In A Modern Introduction to Quantum Field Theory by Maggiore (as well as in my quantum field theory course), the Noether current for an internal symmetry is found to be

$$j^{\mu}=\frac{\partial\mathcal{L}}{\partial(\partial_{\mu} \phi)}\delta\phi\tag{3.32}$$

where the fields transform as $\phi\rightarrow\phi+\alpha\delta\phi$ for infinitesimal $\alpha$ (and the coordinates are unchanged). However, in An Introduction to Quantum Field Theory by Peskin and Schroeder, if the Lagrangian transforms as $$\mathcal{L}\rightarrow\mathcal{L}+\alpha\partial_{\mu}\mathcal{J}^{\mu},\tag{2.10}$$ it is given in general by

$$j^{\mu}=\frac{\partial\mathcal{L}}{\partial(\partial_{\mu} \phi)}\delta\phi-\mathcal{J}^{\mu},\tag{2.12}$$

which is clearly not the same.

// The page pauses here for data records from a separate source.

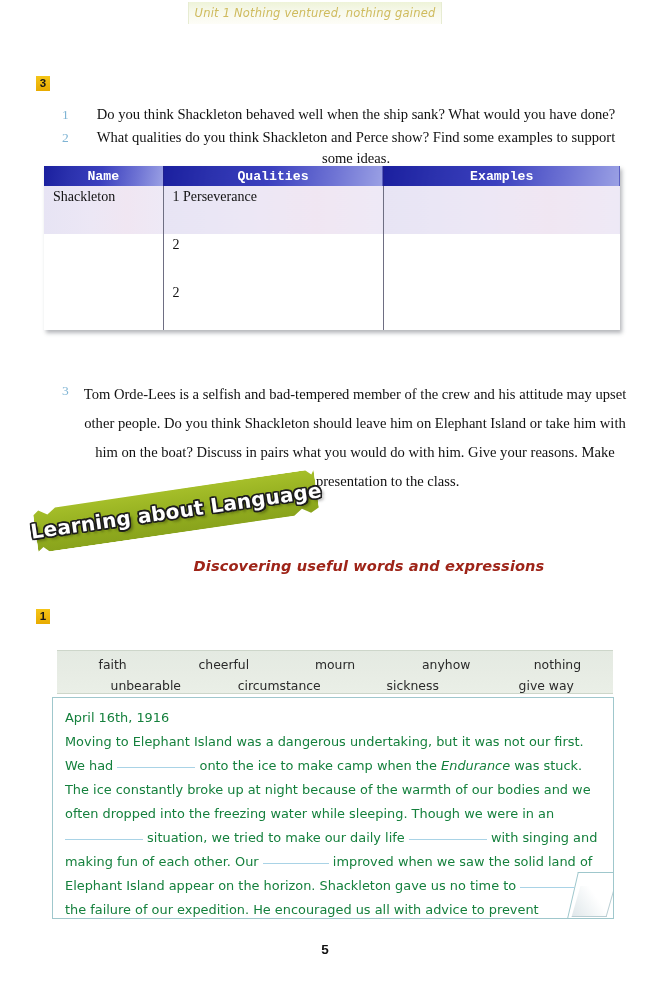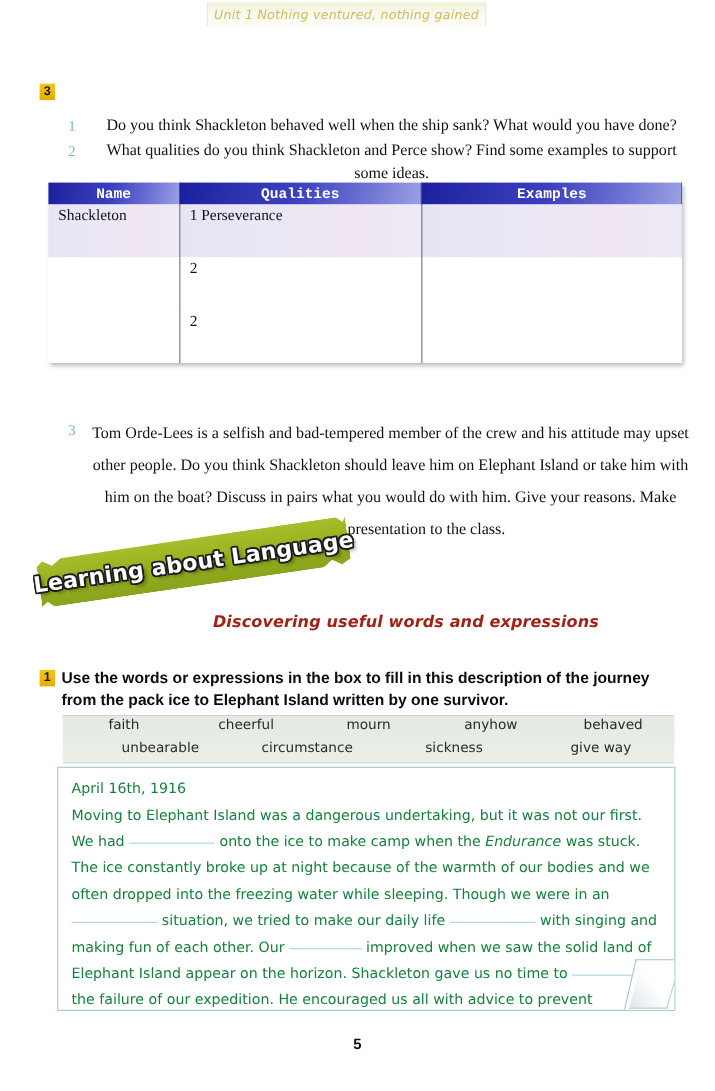"Use the words or expressions" div.task-title { html: <div> <span>Use the words or expressions in the box to fill in this description of the journey</span><br> <span>from the pack ice to Elephant Island written by one survivor.</span> </div> -> none }
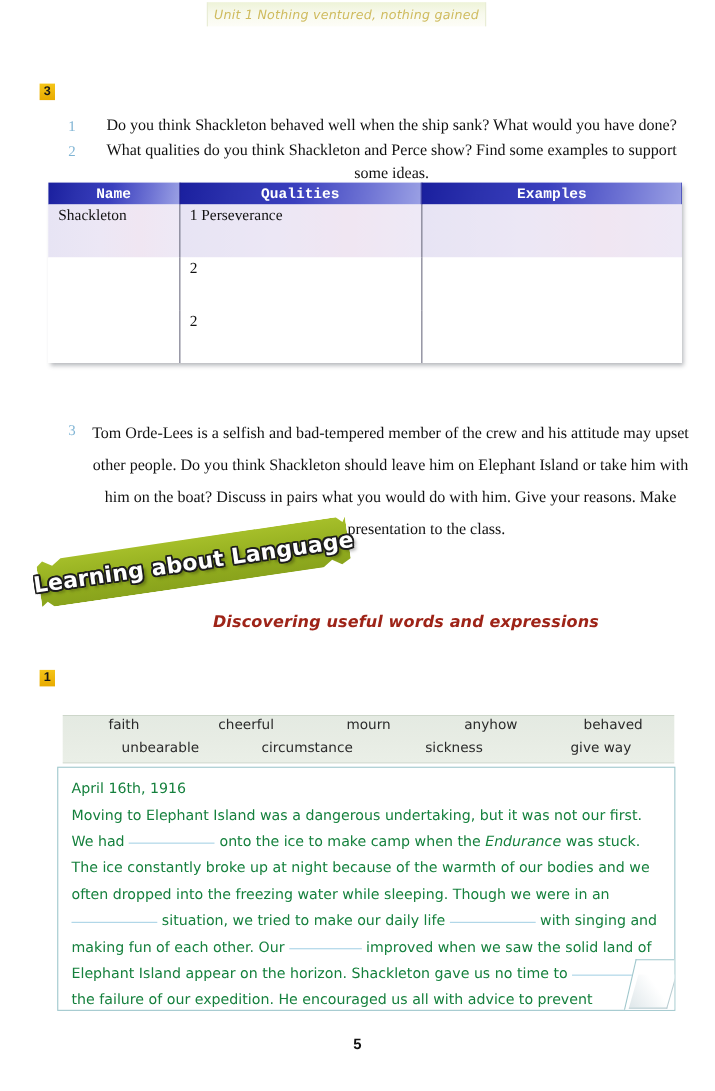"faith" .wb-row { align-items: flex-start -> flex-end }
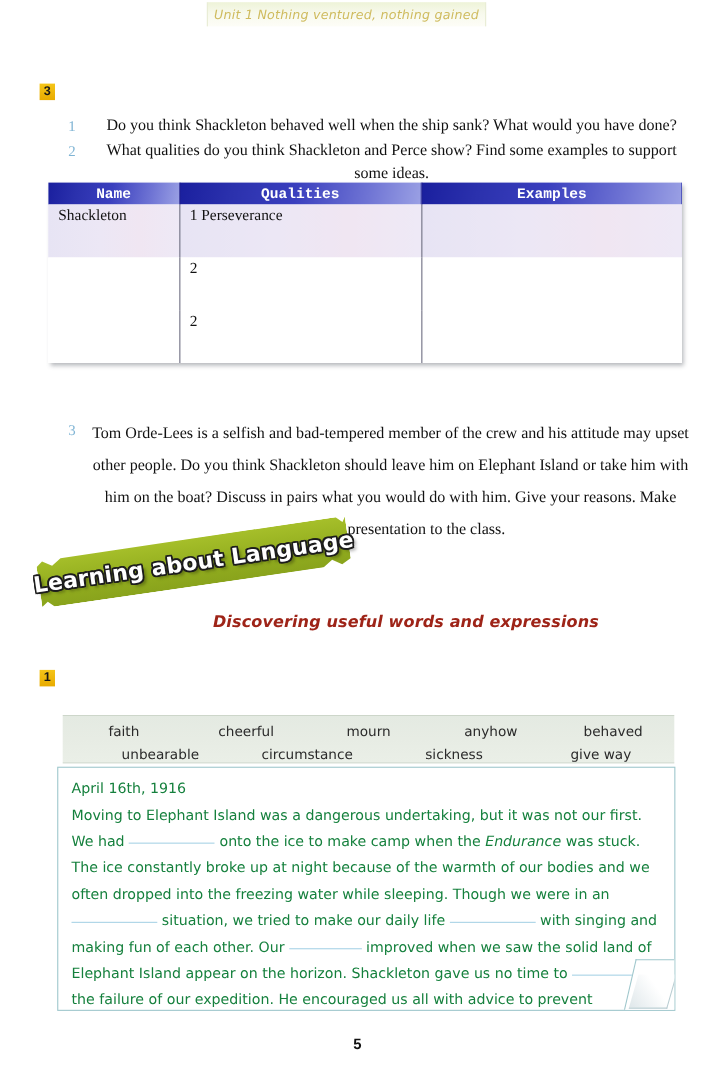"behaved" span { text: behaved -> nothing }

Initially I thought that $\mathcal{J}^{\mu}=0$ for an internal symmetry so that they would match. However, answers on my last question have shown that this is not true. Both books assume the action is invariant, not necessarily the Lagrangian. So, what is going on here?

Answer 1

1. No, Peskin & Schroeder between eqs. (2.9) & (2.10) assume that the infinitesimal transformation is a quasi-symmetry of the action, i.e. the action can change by a boundary term; while Maggiore below eq. (3.20) assumes a strict symmetry of the action.

2. Correspondingly, the Noether current gets modified with an improvement term in Peskin & Schroeder's eq. (2.12) as compared to Maggiore's eq. (3.32).

3. Btw, both Noether currents (2.12) & (3.32) assume so-called vertical transformations, cf. e.g. this related Phys.SE post.